If a student, for example, with an interest or background in art and film would like to investigate interactive animation, they can design a multi-year educational path to allow them to graduate with a wide set of core proficiencies that employers like Pixar Animation Studios or Electronic Arts find appealing. If that student finds midway that their interests have changed based on a dance, engineering or education class, they are able to adjust their path to accommodate their new goals.

“The establishment of the Young Scholars Academy is a great achievement and one that may well serve as a model for other universities,” Crow said. “And The Digital Culture Initiative is an innovative program in the growing intersection of the fields of art, design and technology, both programs made possible by The Herberger Strategic Investment Fund.”

Jeanne Lind Herberger earned her bachelor's, master's and doctorate degrees from ASU’s Hugh Downs School of Human Communication. She is a leading philanthropist who has supported education, community services and the arts. She is an influential advocate for the arts and among her many community activities, she recently was appointed as a life member of the Board of Trustees of the Phoenix Symphony.  

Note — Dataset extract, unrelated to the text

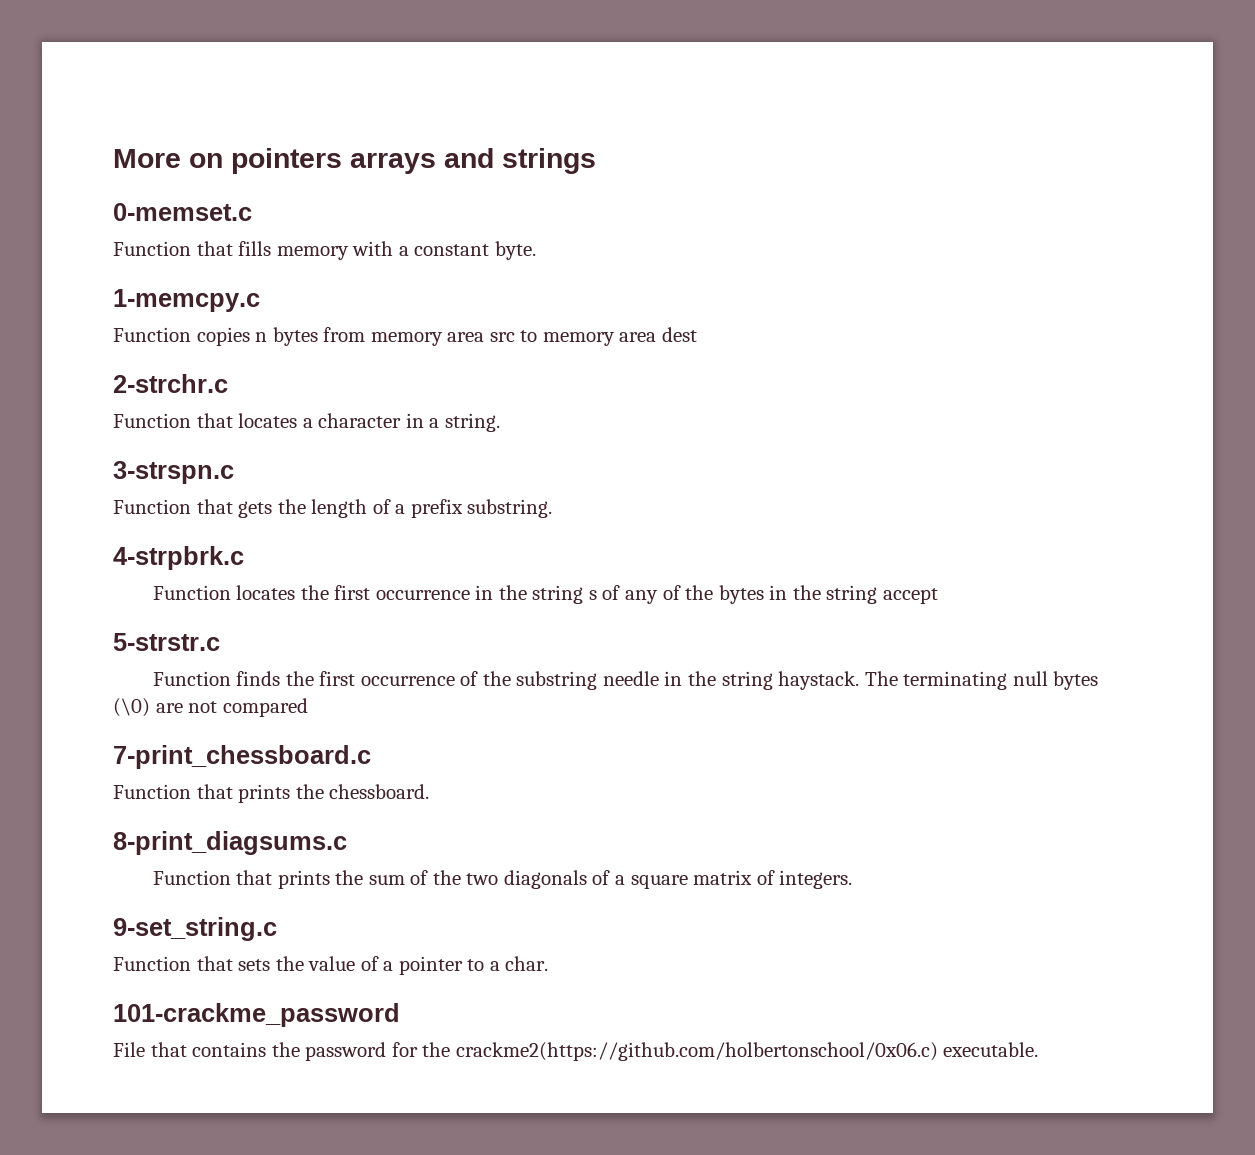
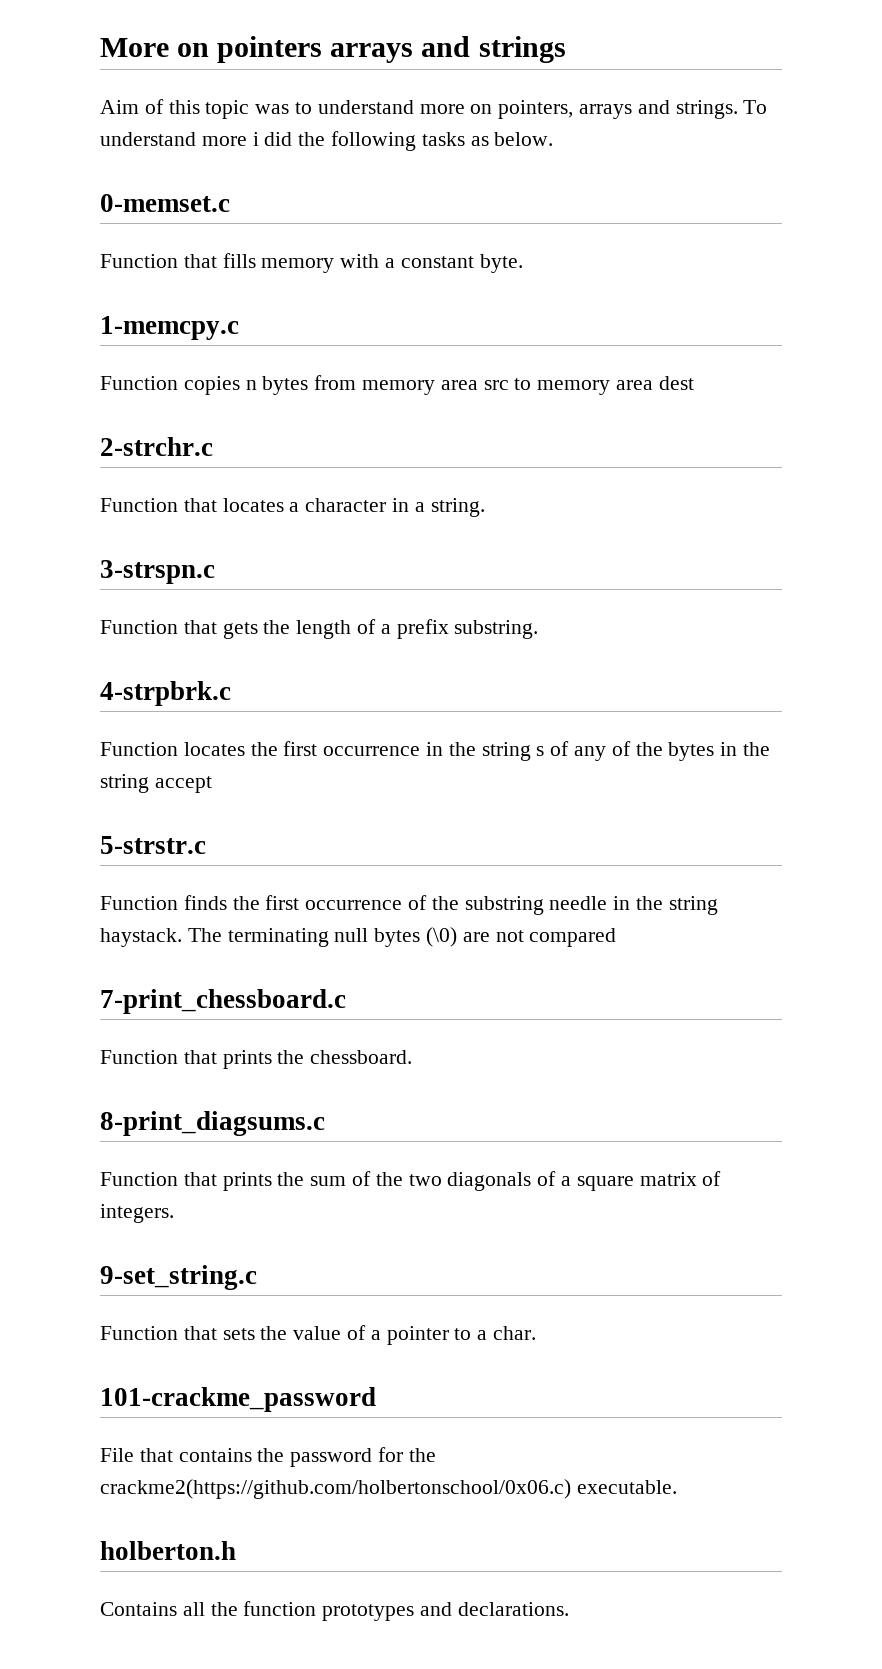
(596, 161) none -> [100,99,768,119] [100,131,554,151] // Aim of this topic was to understand more on pointers, arrays and strings. To understand more i did the following tasks as below.
(1039, 1049) none -> [100,1541,236,1560] [100,1601,569,1621] // holberton.h // Contains all the function prototypes and declarations.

Gary Kierland Herberger, a long-time supporter of ASU’s College of Design, is president of Herberger Enterprises, Inc., a family corporation involved in land acquisition, and the planning and development of commercial, industrial and residential property. He has been a supporter of and advisor to ASU’s Master of Real Estate Development Program.

In 2000 the College of Fine Arts was named The Katherine K. Herberger College of Fine Arts in honor of Gary’s mother, arts philanthropist Katherine K. Herberger. In 2007, the name was changed to the Herberger College of the Arts to reflect the evolution of more traditional fine arts to diverse new media of expression and creativity.  In 2009 the College of Design was folded into Herberger, with the combined entity being renamed the Herberger Institute for Design and the Arts.